INSTRUCTIONS FOR THE TASK
Retrieve all lines below that have the string "justify".

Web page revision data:

*** Block opens ***

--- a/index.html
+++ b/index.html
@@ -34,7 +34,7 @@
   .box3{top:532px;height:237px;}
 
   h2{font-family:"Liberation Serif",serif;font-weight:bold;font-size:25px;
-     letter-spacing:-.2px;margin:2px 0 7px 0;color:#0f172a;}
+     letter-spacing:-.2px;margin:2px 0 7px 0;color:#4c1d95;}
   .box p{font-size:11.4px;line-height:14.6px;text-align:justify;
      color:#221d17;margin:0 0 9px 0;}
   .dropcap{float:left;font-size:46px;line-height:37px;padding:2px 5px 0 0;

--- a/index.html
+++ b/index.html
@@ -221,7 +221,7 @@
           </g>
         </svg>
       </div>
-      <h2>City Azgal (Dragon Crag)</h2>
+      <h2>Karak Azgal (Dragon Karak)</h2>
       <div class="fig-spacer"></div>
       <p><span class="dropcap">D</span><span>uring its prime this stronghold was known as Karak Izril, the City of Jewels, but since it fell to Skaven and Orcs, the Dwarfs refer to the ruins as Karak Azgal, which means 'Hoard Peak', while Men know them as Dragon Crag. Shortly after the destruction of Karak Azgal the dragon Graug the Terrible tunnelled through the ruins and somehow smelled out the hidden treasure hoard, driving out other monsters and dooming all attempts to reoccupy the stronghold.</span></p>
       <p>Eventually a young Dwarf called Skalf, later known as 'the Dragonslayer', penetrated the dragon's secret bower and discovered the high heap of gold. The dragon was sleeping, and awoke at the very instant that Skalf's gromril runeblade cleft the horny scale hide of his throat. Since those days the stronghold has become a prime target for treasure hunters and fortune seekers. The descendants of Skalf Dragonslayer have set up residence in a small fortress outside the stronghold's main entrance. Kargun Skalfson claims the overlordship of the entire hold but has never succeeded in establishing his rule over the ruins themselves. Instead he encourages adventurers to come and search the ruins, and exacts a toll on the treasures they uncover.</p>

*** Block closes ***
*** Block opens ***

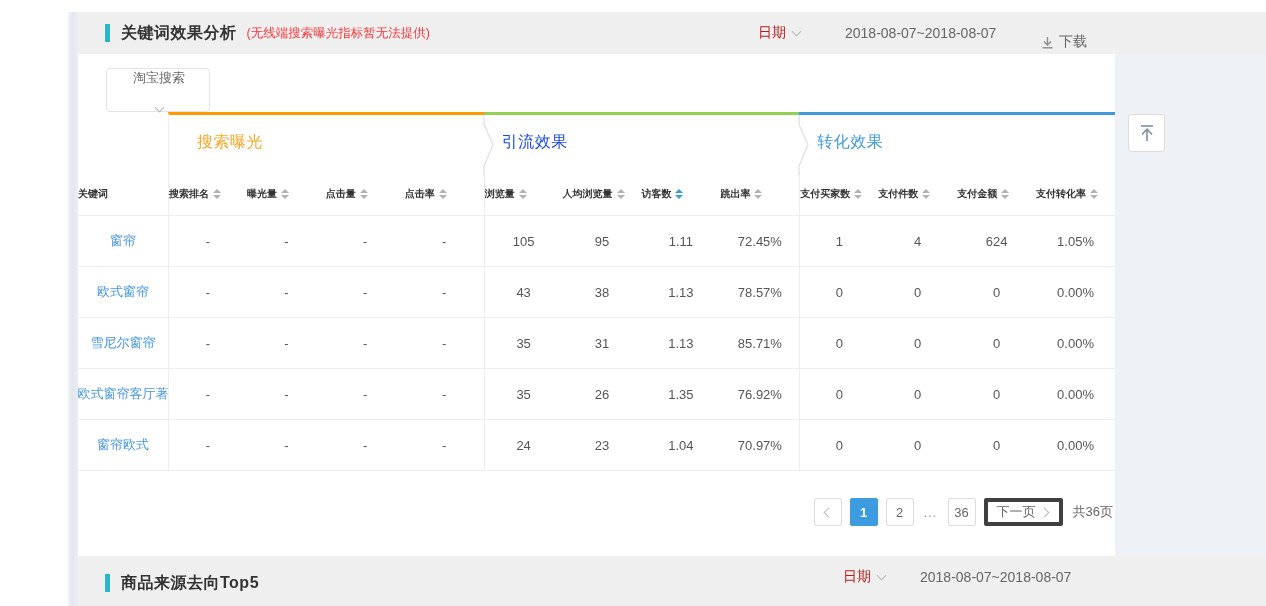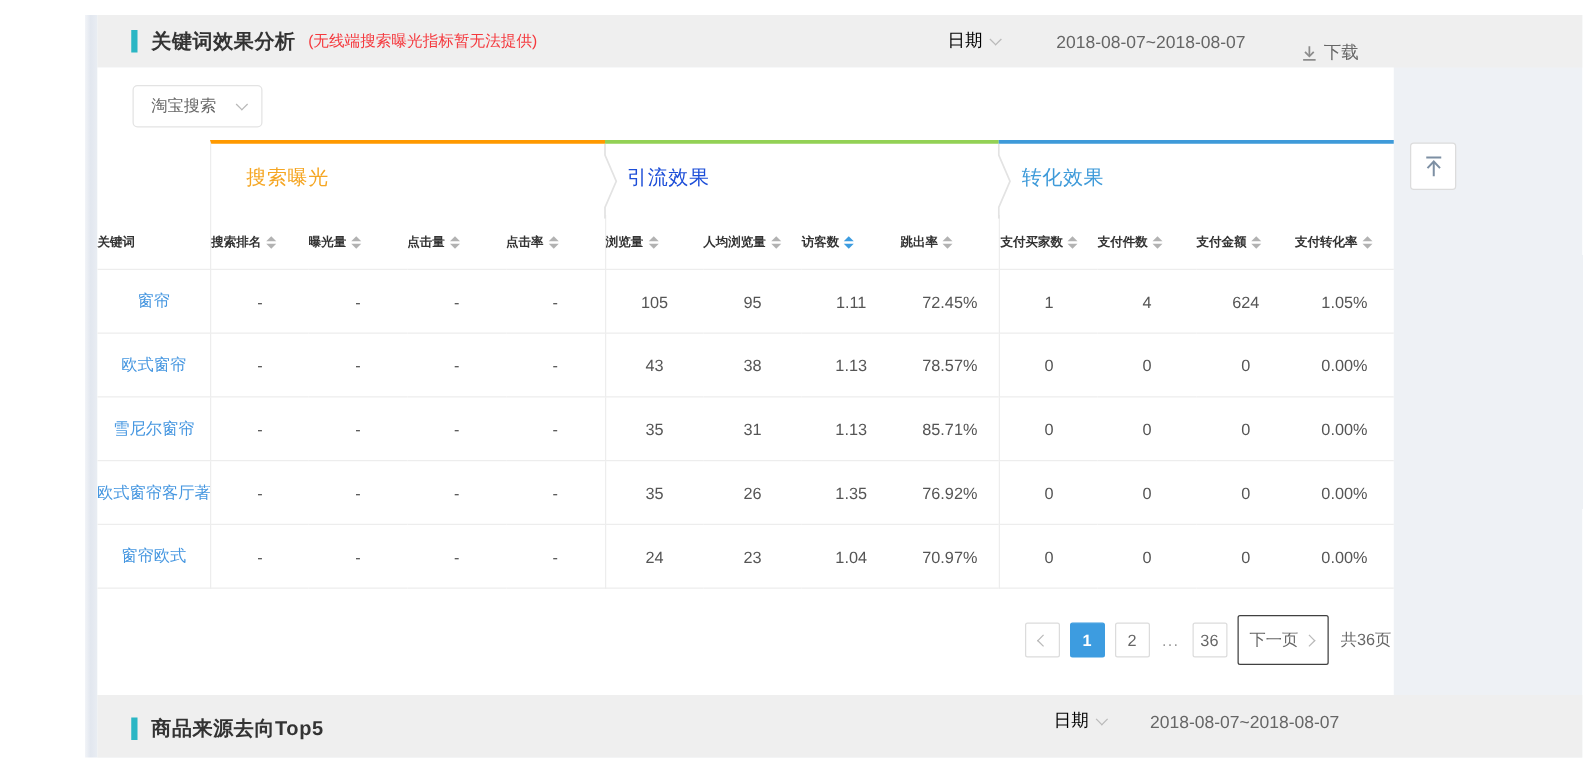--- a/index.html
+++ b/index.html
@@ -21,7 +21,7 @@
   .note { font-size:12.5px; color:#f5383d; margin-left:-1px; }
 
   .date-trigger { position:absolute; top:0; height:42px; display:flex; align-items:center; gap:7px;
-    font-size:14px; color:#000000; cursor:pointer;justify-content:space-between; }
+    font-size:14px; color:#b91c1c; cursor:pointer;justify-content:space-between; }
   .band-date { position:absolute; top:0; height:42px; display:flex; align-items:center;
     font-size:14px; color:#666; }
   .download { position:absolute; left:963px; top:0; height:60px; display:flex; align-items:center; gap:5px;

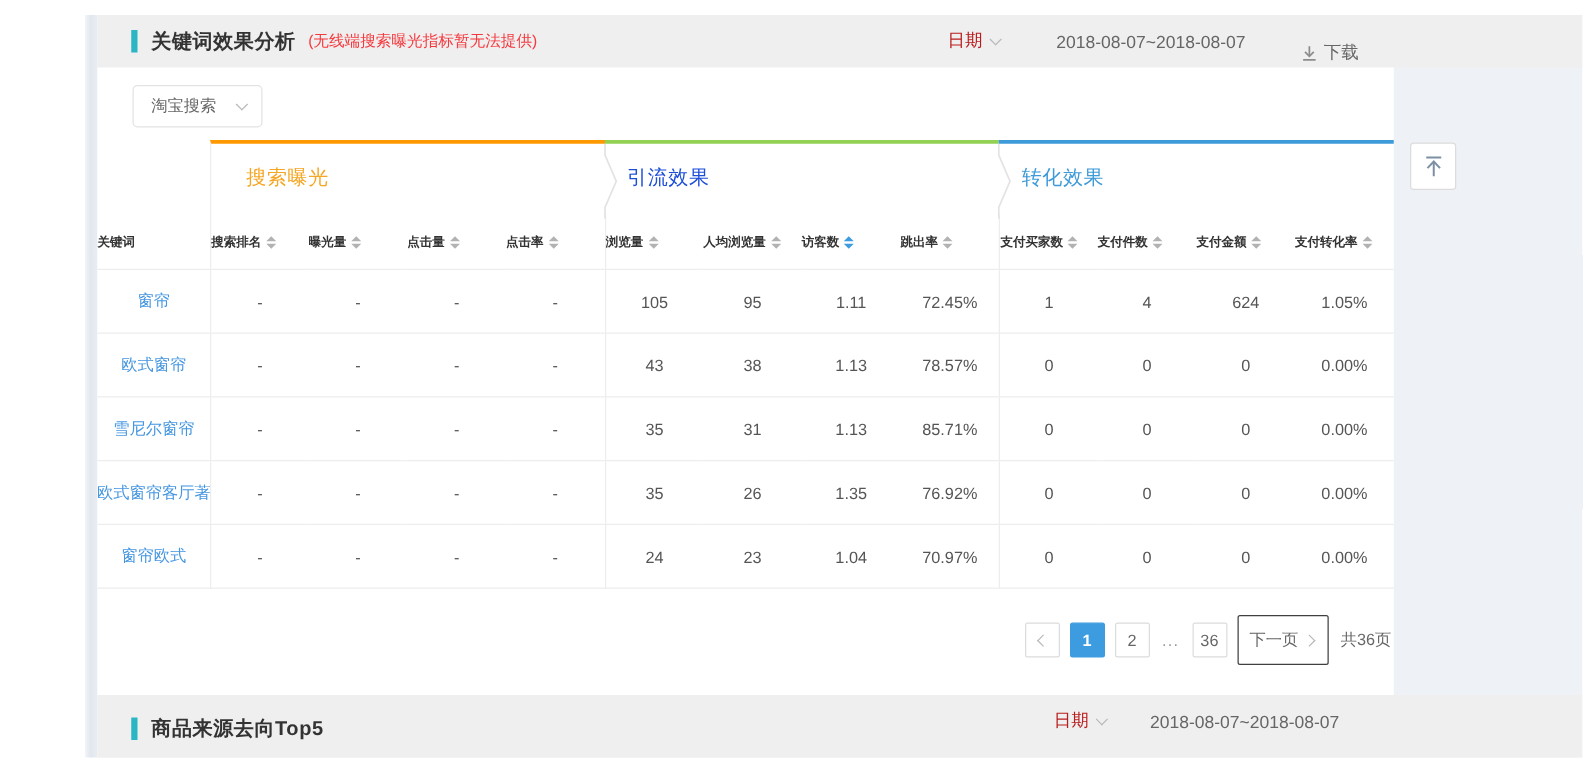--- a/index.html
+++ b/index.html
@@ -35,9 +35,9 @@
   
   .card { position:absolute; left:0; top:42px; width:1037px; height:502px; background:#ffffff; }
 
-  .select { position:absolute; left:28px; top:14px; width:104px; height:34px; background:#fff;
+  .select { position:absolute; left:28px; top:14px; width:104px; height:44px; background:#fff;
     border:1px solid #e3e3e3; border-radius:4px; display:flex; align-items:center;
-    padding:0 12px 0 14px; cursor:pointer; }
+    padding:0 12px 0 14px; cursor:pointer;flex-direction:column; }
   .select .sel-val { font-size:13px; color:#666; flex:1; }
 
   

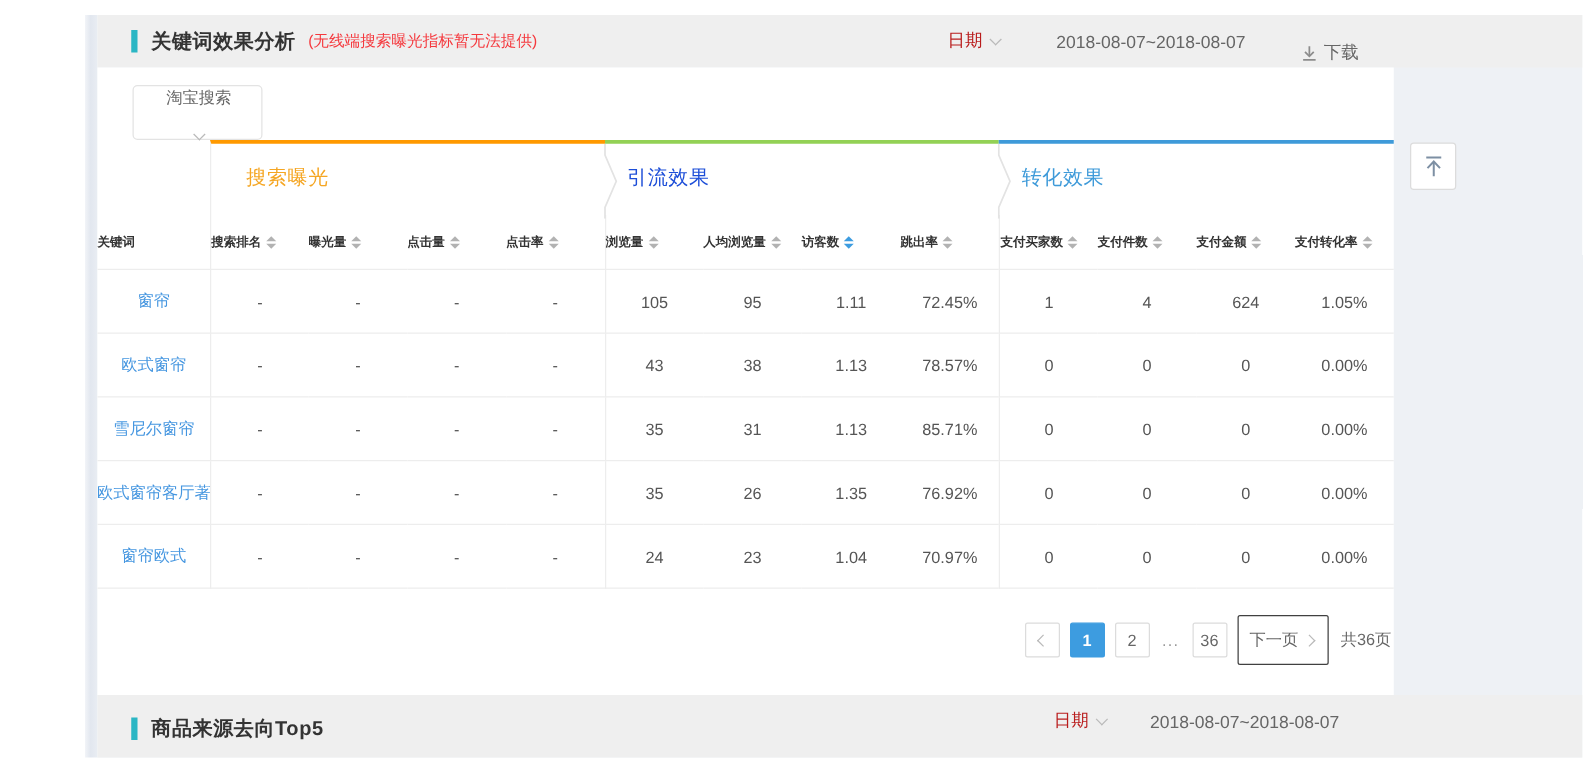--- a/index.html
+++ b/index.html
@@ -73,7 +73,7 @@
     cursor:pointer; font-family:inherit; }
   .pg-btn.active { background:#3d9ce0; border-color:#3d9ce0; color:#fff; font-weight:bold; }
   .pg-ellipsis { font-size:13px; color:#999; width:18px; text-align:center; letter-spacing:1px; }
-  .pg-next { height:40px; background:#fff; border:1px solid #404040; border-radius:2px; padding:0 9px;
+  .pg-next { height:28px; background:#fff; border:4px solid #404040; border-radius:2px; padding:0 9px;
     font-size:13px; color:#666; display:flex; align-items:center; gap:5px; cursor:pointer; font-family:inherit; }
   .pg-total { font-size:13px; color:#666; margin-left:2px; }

*** Block closes ***
*** Block opens ***

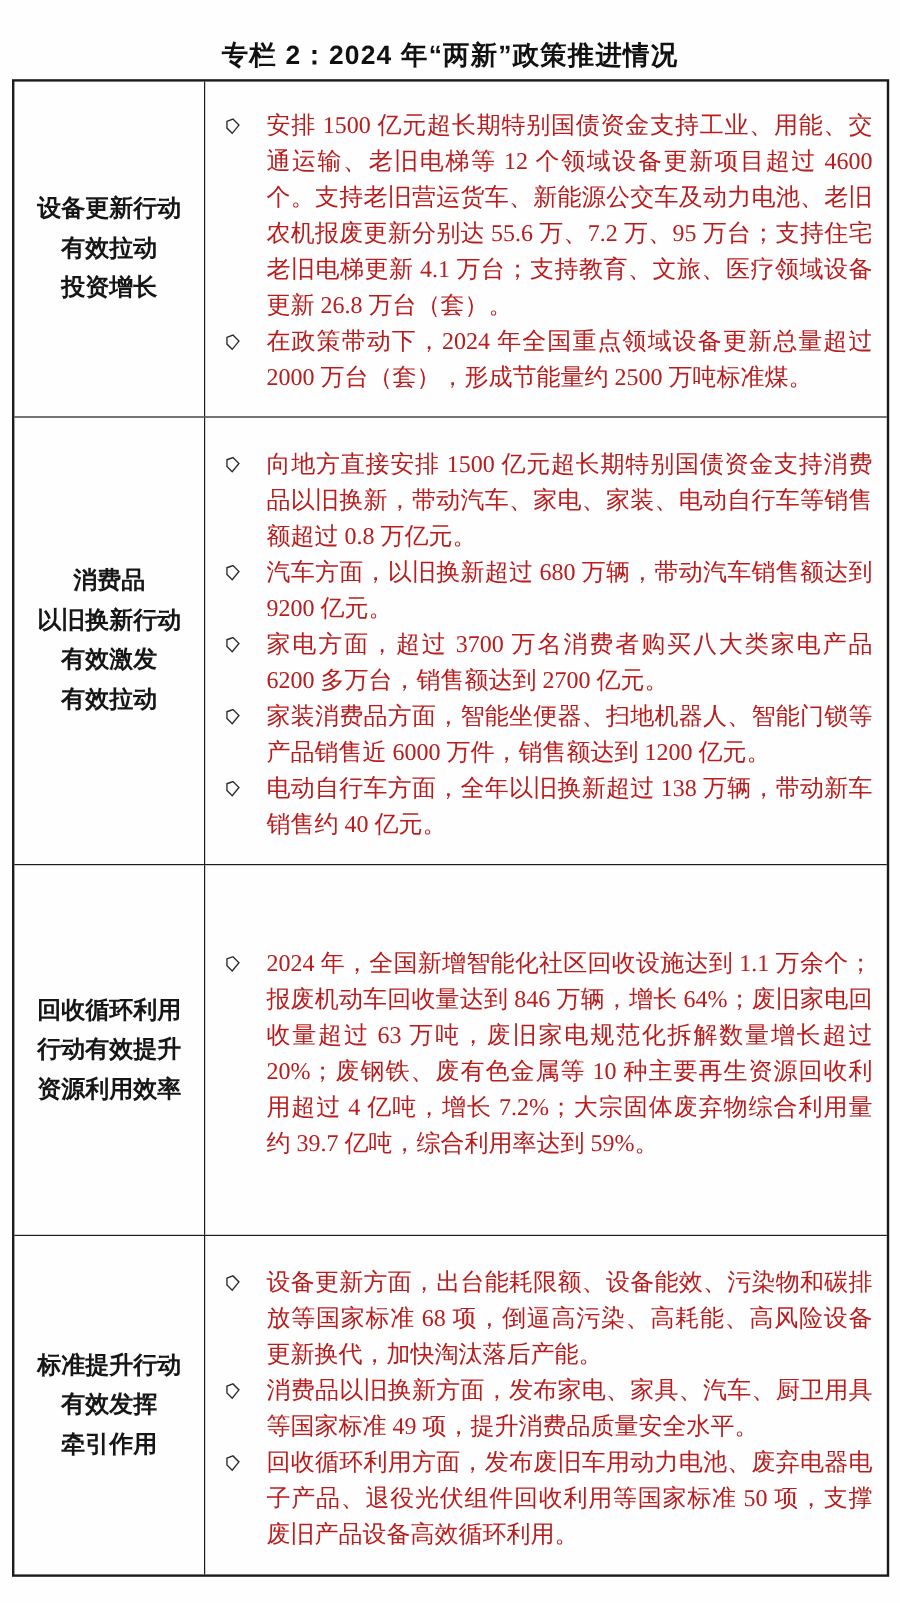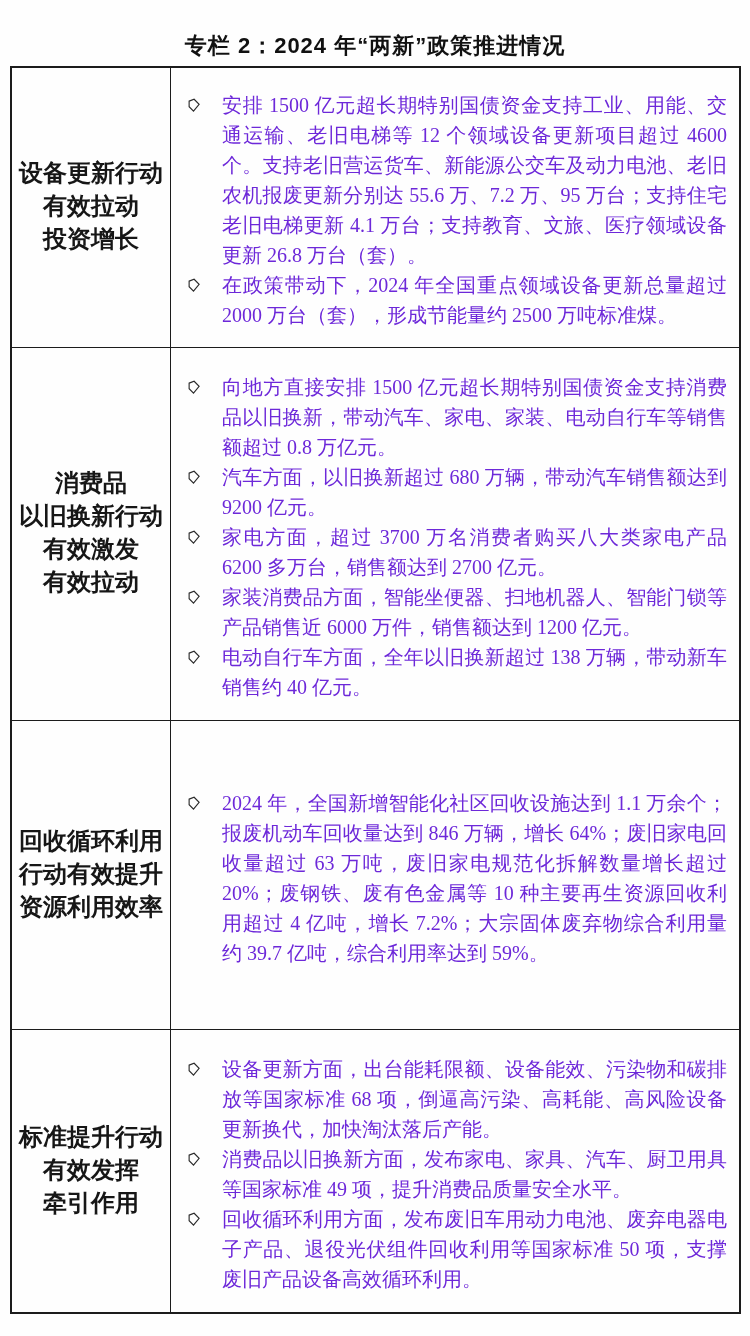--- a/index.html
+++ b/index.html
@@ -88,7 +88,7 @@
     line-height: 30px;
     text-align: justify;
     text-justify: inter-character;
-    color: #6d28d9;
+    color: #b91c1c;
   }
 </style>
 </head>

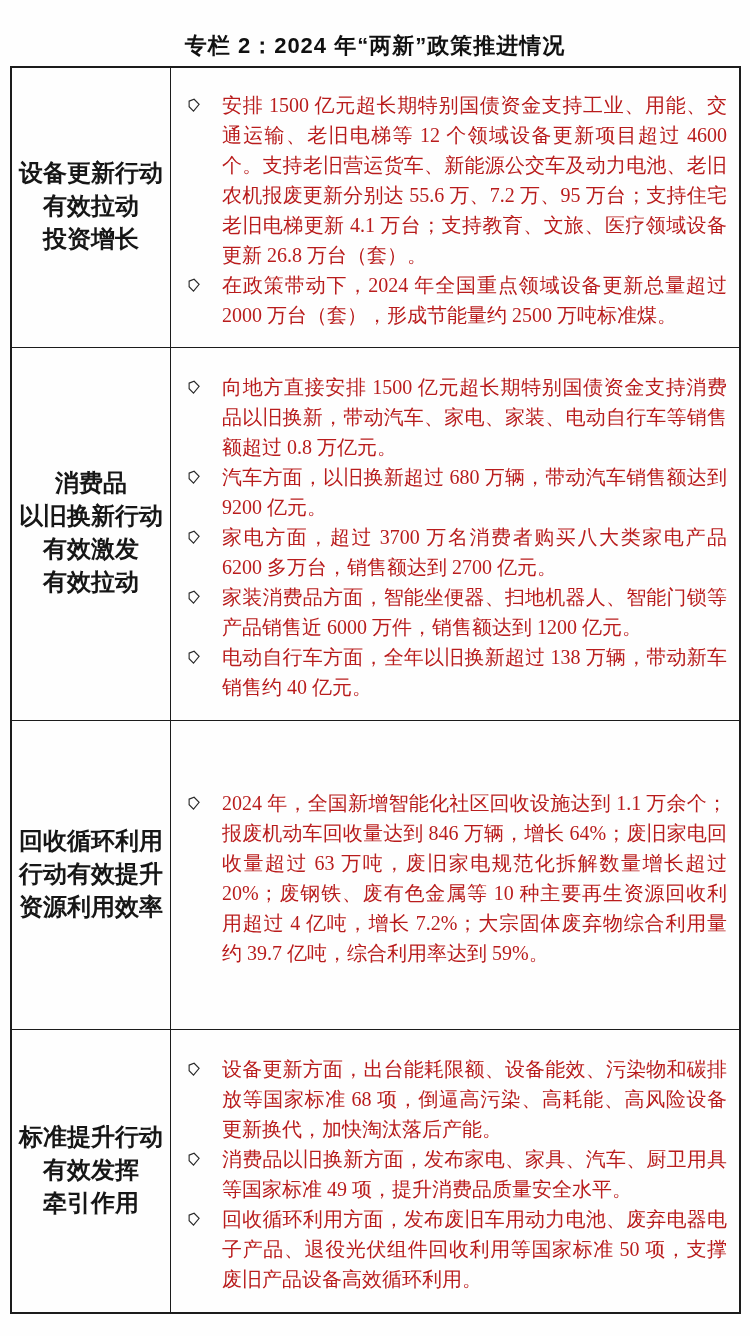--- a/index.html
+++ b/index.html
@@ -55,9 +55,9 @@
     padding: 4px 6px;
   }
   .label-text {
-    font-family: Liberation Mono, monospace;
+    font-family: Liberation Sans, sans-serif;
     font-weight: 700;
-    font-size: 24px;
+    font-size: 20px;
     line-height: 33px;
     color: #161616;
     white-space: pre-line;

*** Block closes ***

WORKED SOLUTION
   .box p{font-size:11.4px;line-height:14.6px;text-align:justify;
-    font-size:14px; color:#000000; cursor:pointer;justify-content:space-between; }
+    font-size:14px; color:#b91c1c; cursor:pointer;justify-content:space-between; }
     text-align: justify;
     text-justify: inter-character;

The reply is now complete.